§ WHAT YOU WILL DO
Leave out the images and set down the records below exactly.

::: MATERIAL PROVIDED :::

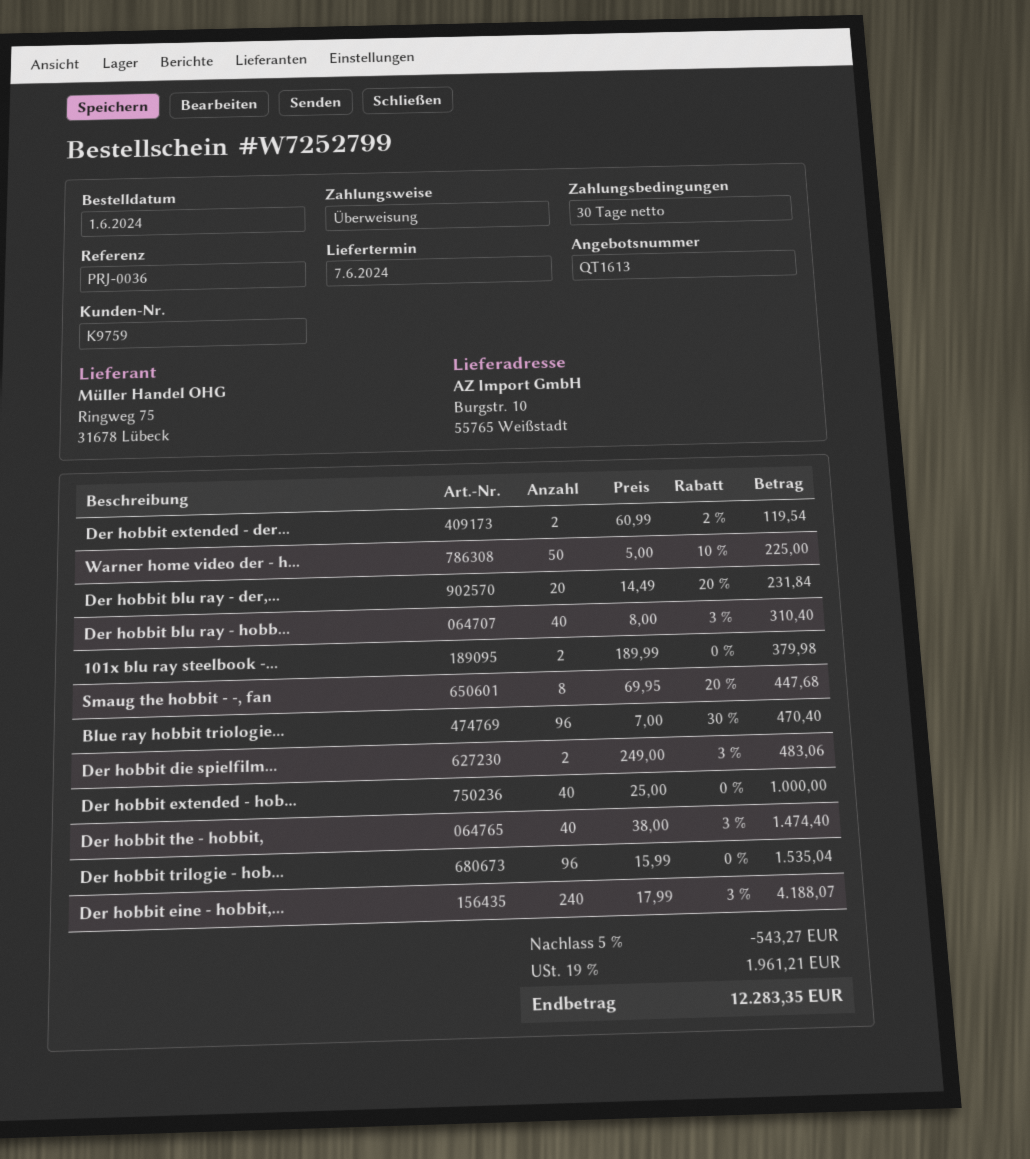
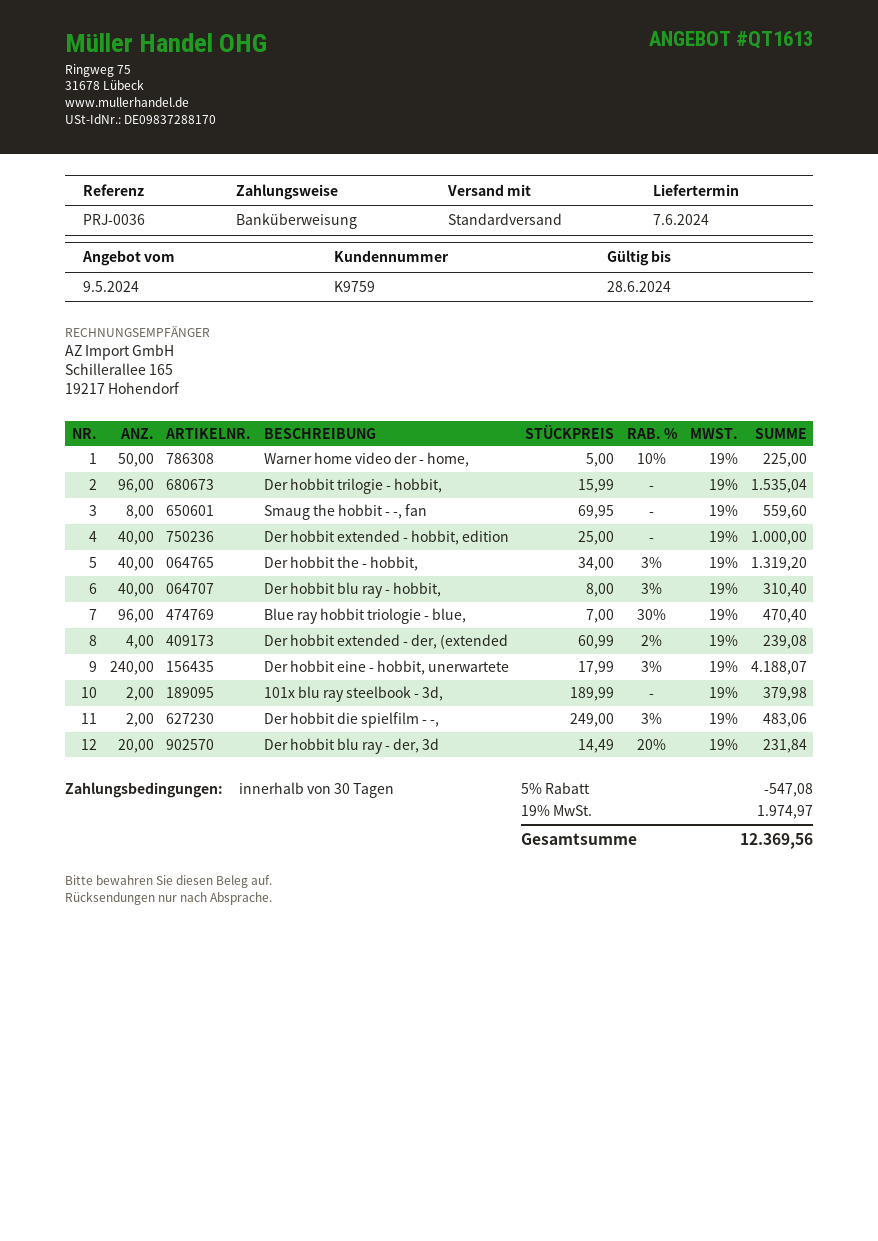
Der hobbit extended - der...: 2 x 60.99 - 2% = 119.54 -> 4 x 60.99 - 2% = 239.08
Smaug the hobbit - -, fan: 8 x 69.95 - 20% = 447.68 -> 8 x 69.95 = 559.60
Der hobbit the - hobbit,: 40 x 38.00 - 3% = 1474.40 -> 40 x 34.00 - 3% = 1319.20
discount: 5% = 543.27 -> 5% = 547.08
tax: 19% = 1961.21 -> 19% = 1974.97
total: 12283.35 -> 12369.56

:::

§ ANSWER SECTION
Der hobbit extended - der...: 2 x 60.99 - 2% = 119.54 -> 4 x 60.99 - 2% = 239.08
Smaug the hobbit - -, fan: 8 x 69.95 - 20% = 447.68 -> 8 x 69.95 = 559.60
Der hobbit the - hobbit,: 40 x 38.00 - 3% = 1474.40 -> 40 x 34.00 - 3% = 1319.20
discount: 5% = 543.27 -> 5% = 547.08
tax: 19% = 1961.21 -> 19% = 1974.97
total: 12283.35 -> 12369.56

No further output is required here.